Micro Visions Social Media PrivacyAfter being strong-armed into getting a Snapchat recently (peer pressure is a pain), I got to wondering if social media privacy settings work. Or, for that matter, if social media can actually be private. As it turns out, they can’t.

  • In 2013, some guy proved that Snapchat doesn’t actually erase expired images or videos. Fortunately, he had jailbroken his iPhone and Snapchat has since fixed a few security holes since then, so retrieval is more difficult these days. Decipher Forensics can go after old snaps (for a price) though, so it’s not impossible. On the plus side, as of July 2016, Snapchat was dabbling in improving privacy with facial recognition.
  • Facebook, as some of you may know, began as thefacebook.com, a directory for Harvard students. It has since grown to a global information sharing hub, and it has a few privacy quibbles. Facebook says its users own and control their own information (but their privacy policy allows them to preserve and share that information, so there might be some sneaky language bouncing around). Mark Zuckerberg's theory is that people want control, not privacy (he might have a point since Facebook users are notorious for posting pictures of what they had for lunch).

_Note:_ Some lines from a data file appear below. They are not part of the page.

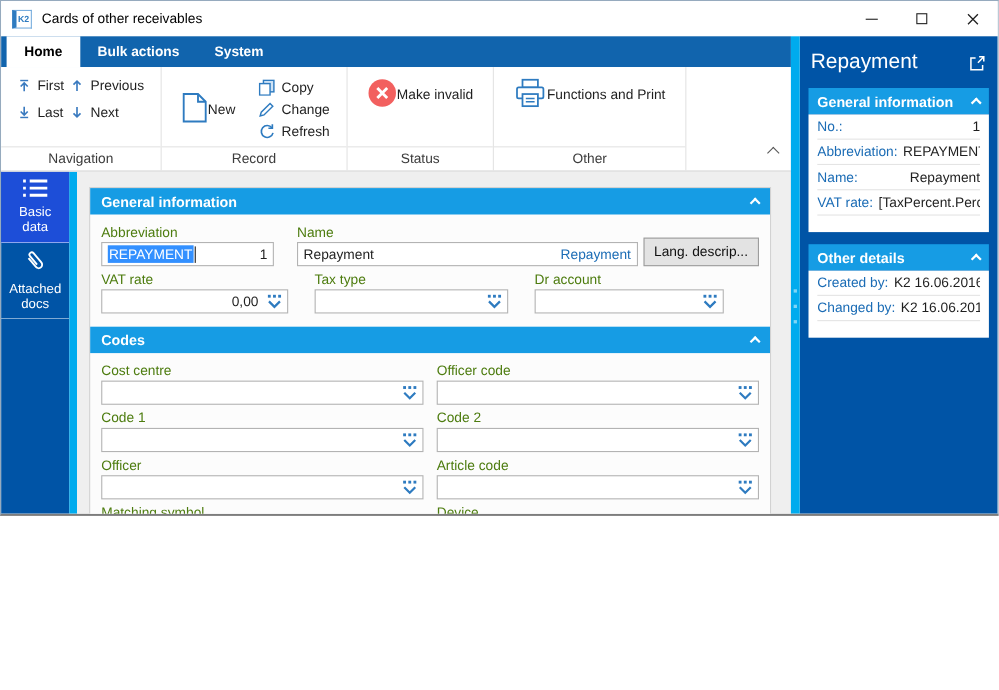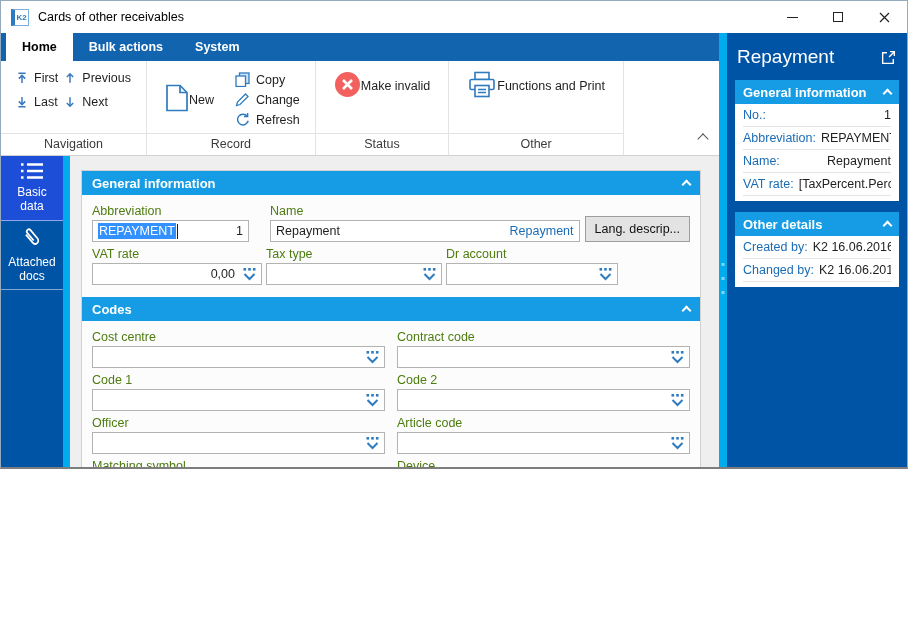--- a/index.html
+++ b/index.html
@@ -69,42 +69,42 @@
   .combo-icon{display:flex;align-items:center;margin-left:auto;padding-left:4px}
   .sel{background:#3390ff;color:#fff;padding:1px 1px}
   .caret{width:1px;height:15px;background:#1f1f1f;margin-left:1px}
   .push-right{margin-left:auto}
   .blue-val{color:#1b6cb5}
   .gen-row1{display:flex}
   .f-abbrev{width:157px}
   .f-name{flex:1;margin-left:21px}
   .lang-btn{height:22px;align-self:flex-end;margin-left:5px;padding:12px 9px;background:#e3e3e3;
             border:1px solid #9d9d9d;display:flex;align-items:center;color:#111;white-space:nowrap}
-  .gen-row2{display:flex;gap:4px}
+  .gen-row2{display:flex;gap:24px}
   .f-vat{width:170px}
   .f-tax{width:176px}
   .f-dr{width:172px}
   .codes-grid{display:grid;grid-template-columns:1fr 1fr;column-gap:12px}
   .num-val{justify-content:flex-end}
 
   
   .splitter{flex:0 0 8px;background:#00abee;position:relative}
   .grip{position:absolute;left:50%;top:53%;transform:translateX(-50%);display:flex;
         flex-direction:column;gap:11px}
   .grip span{width:3px;height:3px;background:#7fd6f7}
 
   
   .right-panel{flex:0 0 180px;background:#0054a6;padding:6px 8px;display:flex;flex-direction:column;min-width:0}
   .panel-title-row{display:flex;align-items:center;padding:7px 2px 12px}
   .panel-title{color:#fff;font-size:19px;font-weight:400}
   .ext-icon{margin-left:auto;display:flex}
   .card{margin-bottom:11px}
   .card-header{height:24px;background:#169ce4;color:#fff;font-size:13px;font-weight:700;
                display:flex;align-items:center;padding:0 8px}
-  .card-body{background:#fff;padding:0 8px 5px}
+  .card-body{background:#fff;padding:0 8px 15px}
   .prow{display:flex;justify-content:space-between;align-items:center;height:23px;
         border-bottom:1px solid #e4e4e4;white-space:nowrap;overflow:hidden}
   .prow.fill{justify-content:flex-start}
   .plabel{color:#1b6cb5;margin-right:5px;flex:none}
   .pvalue{color:#1f1f1f;overflow:hidden}
 </style>
 </head>
 <body>
 
 <div class="window">
@@ -349,21 +349,21 @@
                       <svg width="13" height="14" viewBox="0 0 13 14">
                         <rect x="0.5" y="1" width="2.6" height="2.6" fill="#2e7bc0"></rect>
                         <rect x="5.2" y="1" width="2.6" height="2.6" fill="#2e7bc0"></rect>
                         <rect x="9.9" y="1" width="2.6" height="2.6" fill="#2e7bc0"></rect>
                         <path d="M1.5 7 L6.5 12 L11.5 7" fill="none" stroke="#2e7bc0" stroke-width="2"></path>
                       </svg>
                     </span>
                   </div>
               </div>
               <div>
-                <div class="flabel">Contract code</div>
+                <div class="flabel">Officer code</div>
                 <div class="input">
                     <span></span>
                     <span class="combo-icon">
                       <svg width="13" height="14" viewBox="0 0 13 14">
                         <rect x="0.5" y="1" width="2.6" height="2.6" fill="#2e7bc0"></rect>
                         <rect x="5.2" y="1" width="2.6" height="2.6" fill="#2e7bc0"></rect>
                         <rect x="9.9" y="1" width="2.6" height="2.6" fill="#2e7bc0"></rect>
                         <path d="M1.5 7 L6.5 12 L11.5 7" fill="none" stroke="#2e7bc0" stroke-width="2"></path>
                       </svg>
                     </span>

  • Twitter could have become very creepy after its MoPub acquisition, but thus far it has had fewer snafus than Facebook or Snapchat. It helps that the Twitter powers that be have a fondness for shutting down privacy and use policy violators. Of course, Twitter is technically public, which naturally eliminates privacy.
  • Instagram, holy grail of photo sharing, didn’t give me much to work with. They’re too busy sorting out Lindsay Lohan and Taylor Swift messes (from this I assume privacy isn’t too big over there).

Bottom line: Only posting what you’d be okay with your mother seeing isn’t going to cut it anymore. Just about anybody can see your laundry, so keep things clean.